As a country, we need to rebuild confidence and trust and to understand what happened. Whether by business or by government, the misdiagnosis of situations leads to poor prescriptions for rehabilitation and recovery. When the misdiagnosis is done at the federal government level and involves large parts of a national economy, the consequences can be swift and significant. The unintended consequences are often swifter and even more significant. As the leaders in our nation continue to evaluate and evolve the policies and rules of the game, we would all be wise to heed the cautions raised by Friedrich Hayek. I appreciate that the free market can be a difficult master and that there is an important role for government and regulators, but I hope that as we move forward the rules of the game and the methodology for changing those rules will be more consistent and fair than they have been over the past year. Those who desire to protect civil liberties in times of war appreciate the importance of laws protecting individuals and institutions. In times of economic and financial distress we need to be similarly vigilant in protecting economic and contract rights so that we can continue to have a system that functions properly. Attempts to threaten or eliminate those rights will chase away the capital and investment that our country needs to restore prosperity and to thrive in the future.
I agree with Lampert’s view that what market participants ultimately need in order to begin restoring confidence is an understanding of the rules of the game and some certainty that those rules won’t change in an instant, which has been the case lately.
As discussed at the 2008 Annual Shareholder Meeting, there has been significant expansion over the past five years in big box retail square footage and significant capital expenditures by our competitors, primarily for opening new stores, but also to refresh and expand their existing store base and infrastructure. At Sears Holdings, our investment principle is guided by the belief that capital invested in any area of our business deserves a reasonable return on that investment. If that return is not forthcoming, significant investments in the business will destroy value rather than create value for shareholders.

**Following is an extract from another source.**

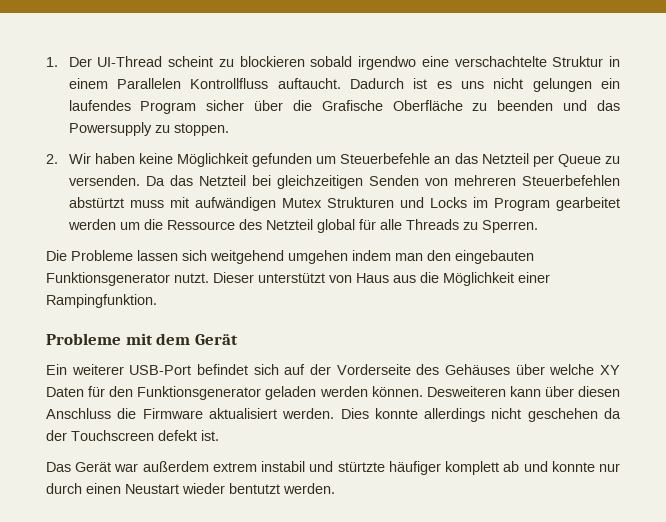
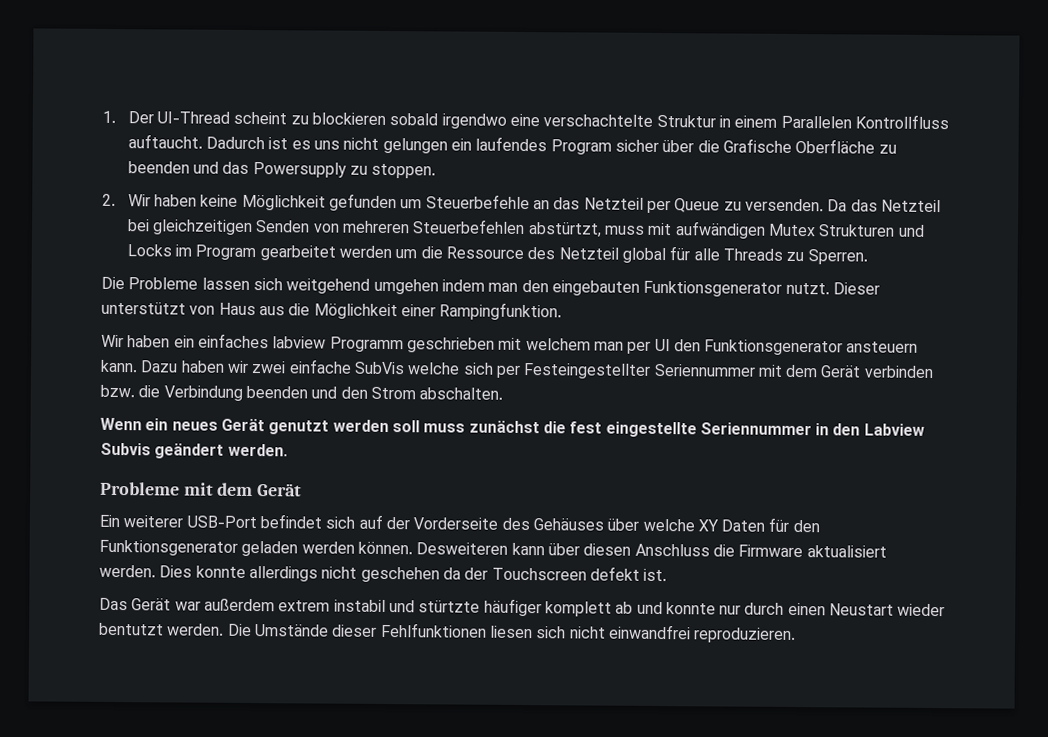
[68,197,124,208] abstürtzt -> [527,222,602,238] abstürtzt,
(157, 301) none -> [101,333,919,356] [100,359,934,379] [100,384,504,401] [100,417,925,438] [100,442,288,459] // Wir haben ein einfaches labview Programm geschrieben mit welchem man per UI den Funktionsgenerator ansteuern kann. Dazu haben wir zwei einfache SubVis welche sich per Festeingestellter Seriennummer mit dem Gerät verbinden bzw. die Verbindung beenden und den Strom abschalten. // Wenn ein neues Gerät genutzt werden soll muss zunächst die fest eingestellte Seriennummer in den Labview Subvis geändert werden.
(335, 488) none -> [227,622,797,644] Die Umstände dieser Fehlfunktionen liesen sich nicht einwandfrei reproduzieren.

Over the past several months, many of our competitors have announced dramatic reductions in their capital expenditure budgets for 2009 and beyond. Perhaps they too are recognizing that unbridled expansion and investment rarely yield the types of returns forecasted by analysts and industry experts. The dramatic increases in capital investment in the retail industry that took place in recent years are being reversed, and investment levels are being reevaluated. I think that ultimately this is a healthy dynamic for the entire industry. Retail is not immune from the economics of overexpansion experienced in other industries. At Sears Holdings, we will continue to evaluate opportunities based upon our expectations for returns and continue to experiment with a variety of options where the returns could justify higher levels of investment.